Lorsque les liquidateurs sont entrés dans la ville, les réfrigérateurs étaient encore remplis de nourriture et de poisson en décomposition, et des vêtements pendaient à l’extérieur, où ils avaient été laissés à sécher. Certains animaux, tels que des cigognes, qui avaient été exposés à des doses fatales de radiations, mouraient par terre. Cependant, les bovins ont été laissés à errer dans les rues, émerveillés par leur liberté inattendue avant d’être abattus pour empêcher la propagation de la maladie.

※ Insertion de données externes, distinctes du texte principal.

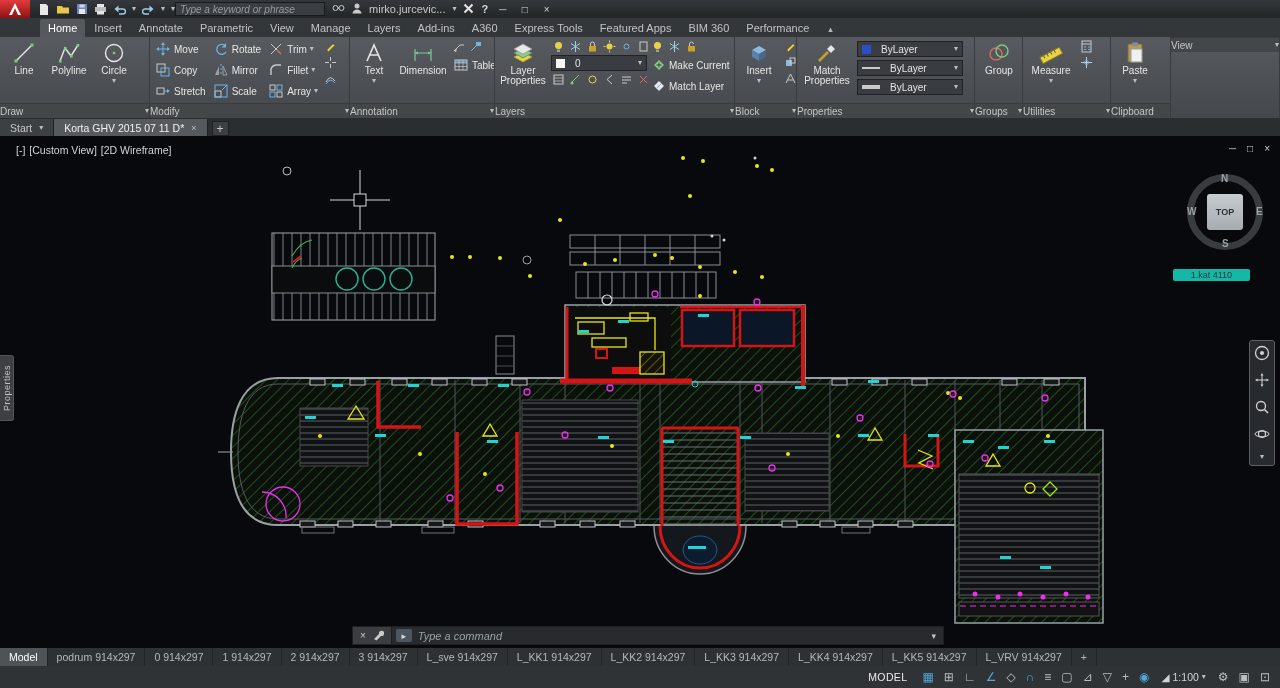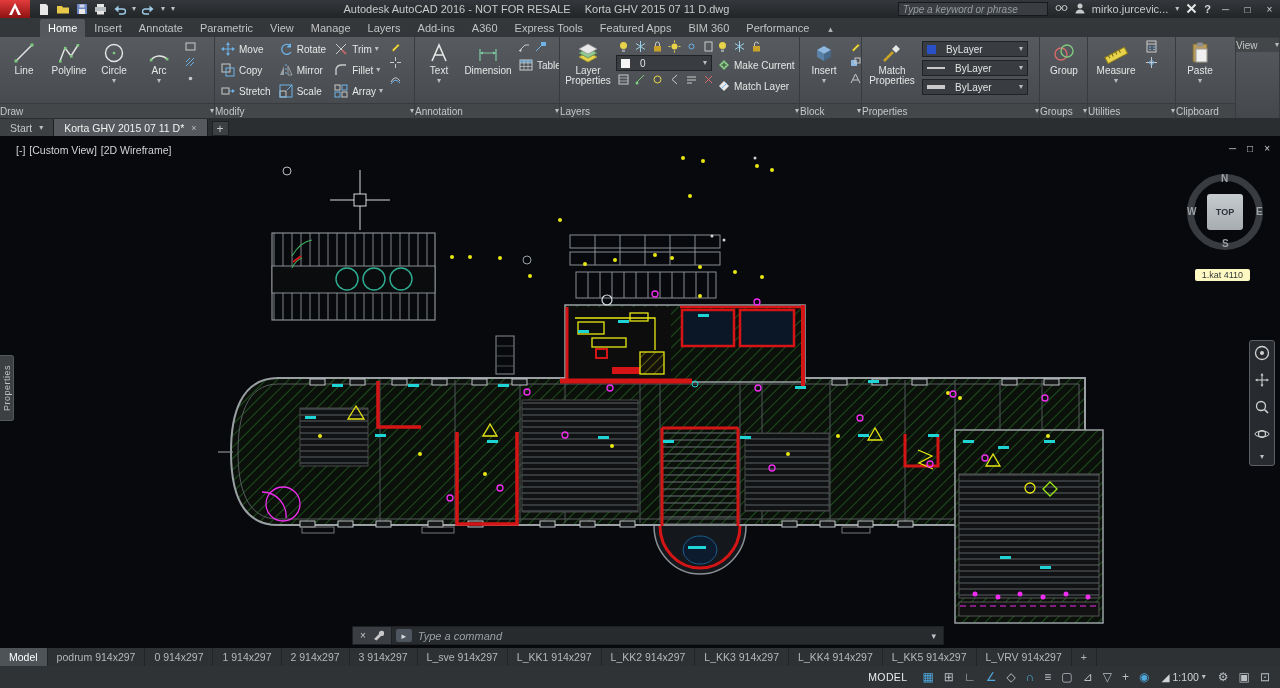--- a/index.html
+++ b/index.html
@@ -129,7 +129,6 @@
     <span class="dd">▾</span>
     <span class="dd">▾</span>
   </div>
-  <div class="tb-title"><span>Autodesk AutoCAD 2016 - NOT FOR RESALE</span><b>Korta GHV 2015 07 11 D.dwg</b></div>
   <div class="tb-right">
     <input class="search" placeholder="Type a keyword or phrase" style="">
     <span><svg width="13" height="10">

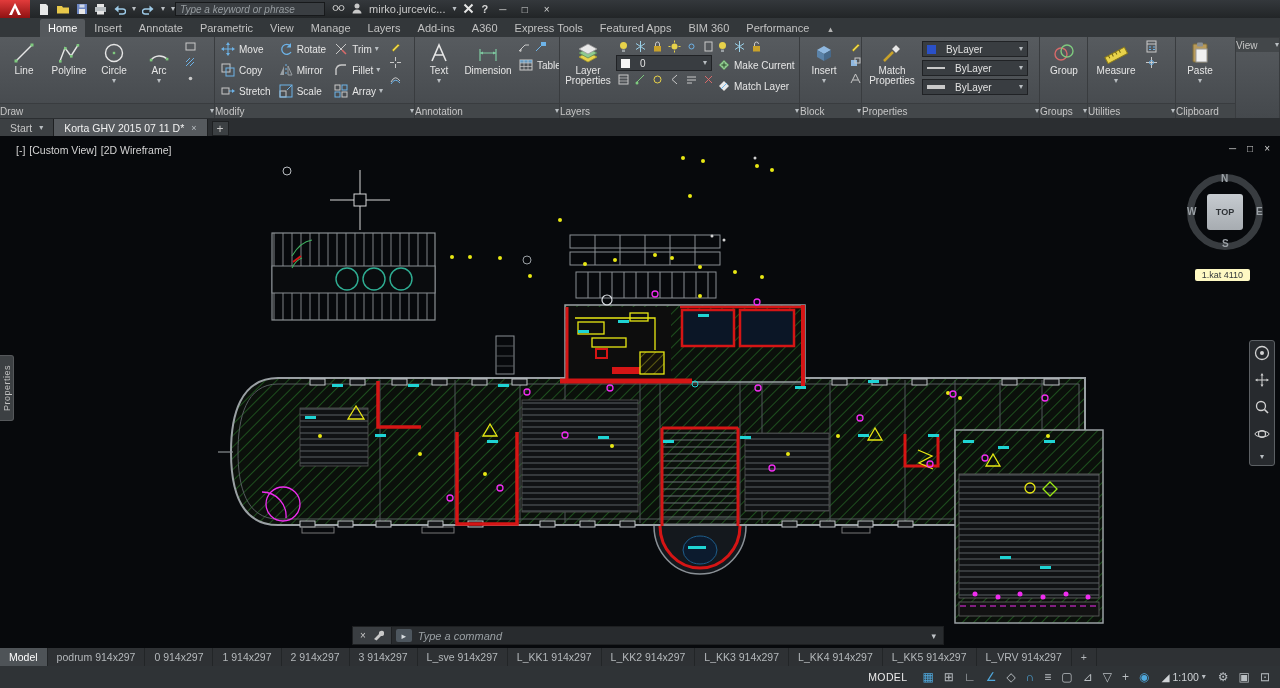--- a/index.html
+++ b/index.html
@@ -171,7 +171,7 @@
 
 <div class="ribbon">
 
-  <div class="panel" style="width:215px">
+  <div class="panel" style="width:150px">
     <div class="pc">
       <div class="bb">
           <svg width="24" height="24" viewBox="0 0 24 24">

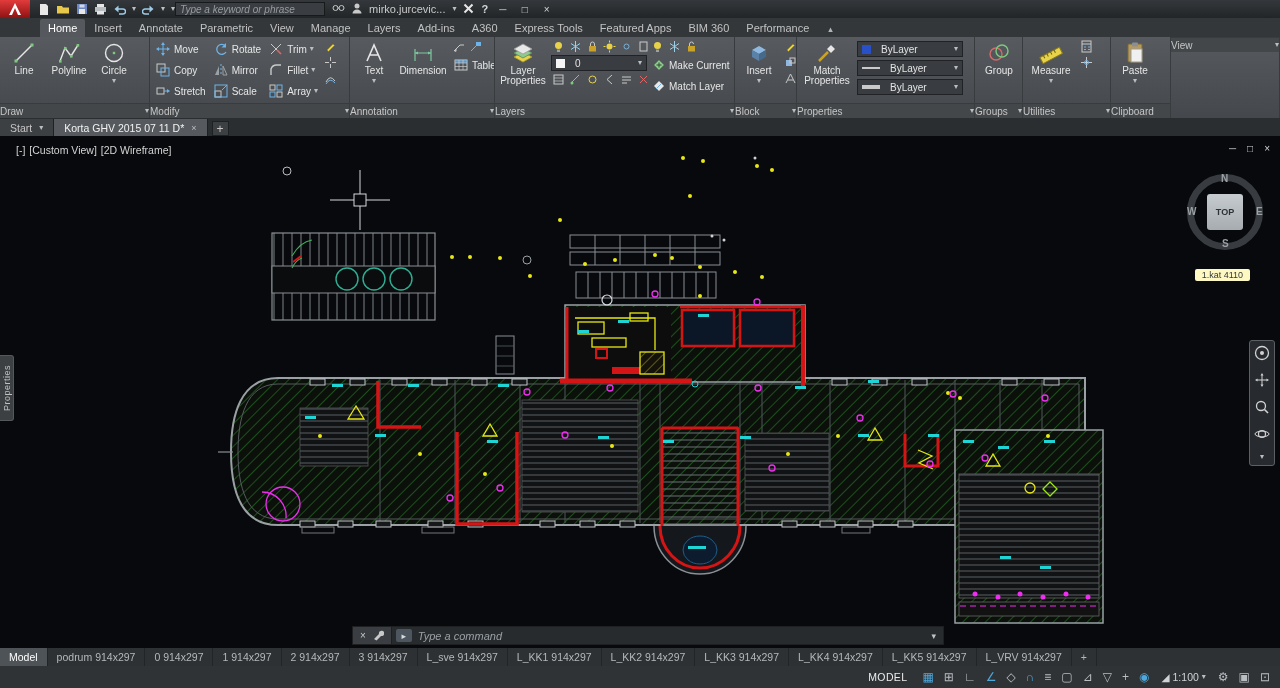--- a/index.html
+++ b/index.html
@@ -57,7 +57,7 @@
 .ring{position:absolute;inset:0;border:7px solid #3e4246;border-radius:50%;opacity:.9}
 .cdir{position:absolute;color:#9ba1a6;font-size:10px;font-weight:bold}
 .topface{position:absolute;left:20px;top:20px;width:36px;height:36px;background:linear-gradient(#c6cbd0,#a7acb1);border-radius:3px;display:flex;align-items:center;justify-content:center;font-size:9px;font-weight:bold;color:#2e3236}
-.ltag{position:absolute;right:30px;top:133px;background:#fef9c3;color:#33373a;font-size:9px;padding:1px 7px;border-radius:2px}
+.ltag{position:absolute;right:30px;top:133px;background:#14b8a6;color:#33373a;font-size:9px;padding:1px 18px;border-radius:2px}
 .navbar{position:absolute;right:5px;top:204px;width:26px;background:rgba(72,76,80,.5);border:1px solid #5c6064;border-radius:3px;display:flex;flex-direction:column;align-items:center;padding:4px 0;gap:7px}
 .ptab{position:absolute;left:0;top:219px;width:14px;height:66px;background:#3c4043;border:1px solid #55585b;border-left:none;border-radius:0 3px 3px 0;display:flex;align-items:center;justify-content:center}
 .ptab span{writing-mode:vertical-rl;transform:rotate(180deg);font-size:9px;color:#c2c2c2;letter-spacing:.5px}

Normalité post-apocalyptique
Ironiquement, compte tenu de ce qui s’est passé au cours des 30 dernières années, Pripyat et la centrale électrique de Tchernobyl sembleraient plus familiers pour un voyageur de l’époque soviétique que plus nulle part ailleurs dans l’ex-URSS.
La vie dans la zone d’exclusion est une routine rassurante, car la probabilité que la région revienne à la normale est nulle. Alors que les éléments radioactifs dans le sol atteignent leur demi-vie, la faune sauvage est revenue pour créer l’un des paysages les plus idylliques d’Europe. À la surprise de nombreux étrangers, les réacteurs survivants de Tchernobyl ont continué à fonctionner jusqu’en 2000, et l’installation est toujours envahie par des équipes de maintenance entretenues quotidiennement.
Le gouvernement ukrainien a déclaré que le nettoyage serait éventuellement achevé d’ici 2065.
Le coût humain de l’accident est impossible à évaluer avec précision, les décès vérifiés étant en concurrence avec les projections statistiques et les théories médicales complexes. L’ONU a déclaré que 4 000 personnes sont mortes plus tôt que prévu à cause de Tchernobyl, bien que Greenpeace affirme que le chiffre réel pourrait être plus de 20 fois supérieur. Il est également impossible d’attribuer précisément le nombre de personnes souffrant de cancers supplémentaires ou de malformations congénitales à des doses de rayonnement faibles ou incohérentes reçues au fil des décennies, bien qu’elles puissent atteindre des centaines de milliers de personnes.

La signification symbolique du 26 avril 1986 est impossible à nier – la date est toujours un tournant dans l’histoire du monde, pour rivaliser avec Hiroshima ou le 11 septembre. L’industrie nucléaire, le mouvement écologiste et l’Union soviétique n’ont jamais été les mêmes. Mais il ne faut pas oublier les histoires viscérales de ceux qui ne l’ont pas fait et le nombre décroissant de ceux qui l’ont fait – sauvant ainsi de nombreuses vies -. Même s’il y a peu d’autres choses positives à commémorer ce jour-là.